Perfect Looking Integrals
Can you honestly cheat? How do you define the integration limits in NMR? Are the two questions connected?
An ideal mono-dimensional proton spectrum contains a variable number of Lorentzian curves. Each cluster of such curves constitutes a multiplet and each multiplet corresponds (most of the times) to one or more protons, in other words to an integer number of hydrogen atoms. If you integrate the multiplets, the areas should be in the correct ratio and these ratio can be expressed with integer numbers.
The theory contradicts itself, because theoretical Lorentzian lines are always larger than the spectrum, so large that you can't measure their total area. What we normally measure is the central portion. (This is why broad signals always integrate for less than their expected values). The method works, in practice, because we are cutting the tails of all signals in a comparable way.
Having finished with the boring theory, let's have fun with iNMR. If you enlarge the region of an integral, the value at the bottom will increase by a small percentage; the opposite is true when you shrink the interval. If it doesn't happen, it means that your baseline is not correct. If you have time to spare (and the noise is at a low level), you can make all areas correspond to perfectly integer values. For example, when a value is, let's say, 2.1, you discard a little hump on the side and it becomes 1.99, then you add one more point and it becomes 2.00. There is no cheating, because the values are true and correspond to the selected regions, as shown by the plot.
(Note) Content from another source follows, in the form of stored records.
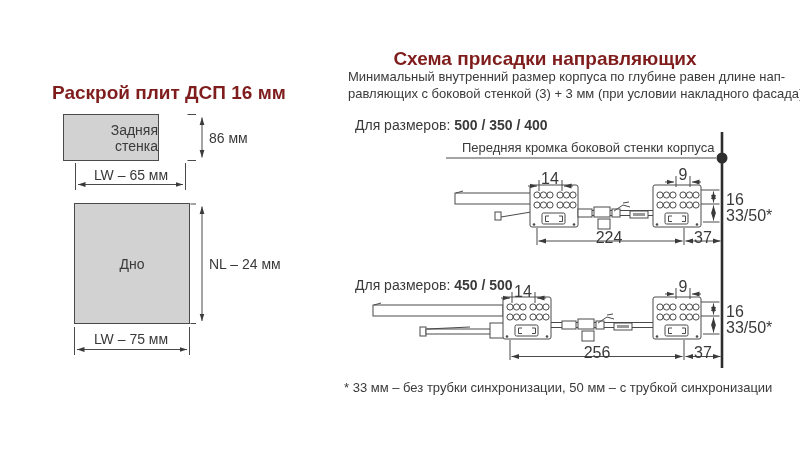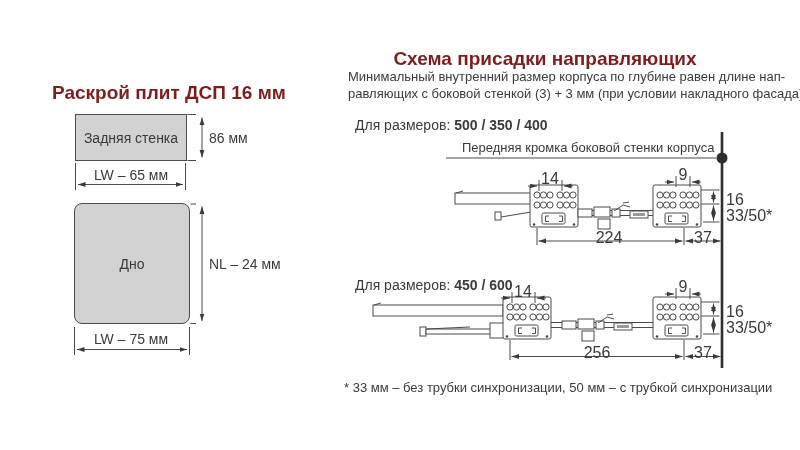"Задняя стенка" div.abs { left: 75px -> 63px; width: 112px -> 96px }
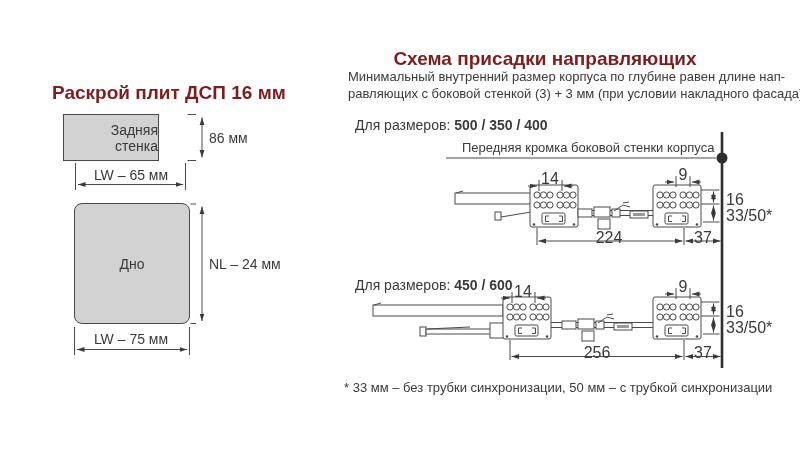"Дно" div.abs { border-radius: 8px -> none }
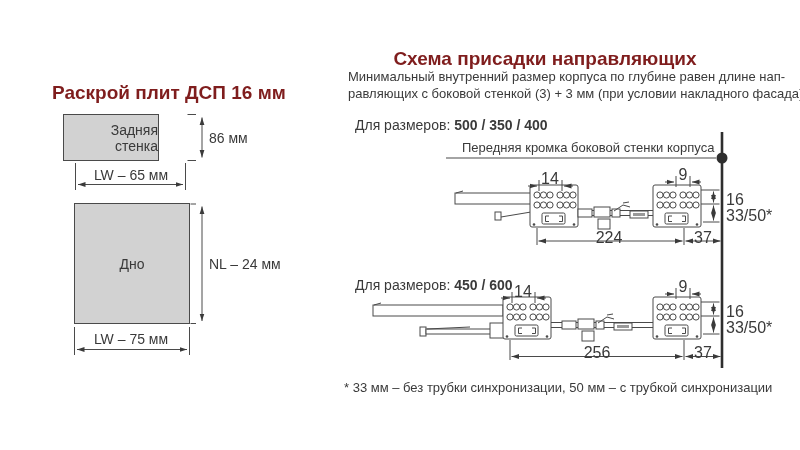"450 / 600" span.b { text: 600 -> 500 }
It can be funny the first time, but I know better ways to enjoy myself. Mainly, there is no necessity of doing it manually, because iNMR can already play this game for you. After you have defined the integral regions and normalized them, open the console and type:
You will see no change. Now press <Esc> to force the window to redraw its contents. The integral regions have slightly changed and in many cases the areas correspond to integer values. Why not always? This algorithm is very prudent. If anything goes wrong (because of the noise or because of a local defect of the baseline) it stops. Prudent or stupid?
If you are extremely prudent, save your spectrum before running exact(). Doing so, you have the option of recovering the old integrals with the command “File/Revert to Saved”.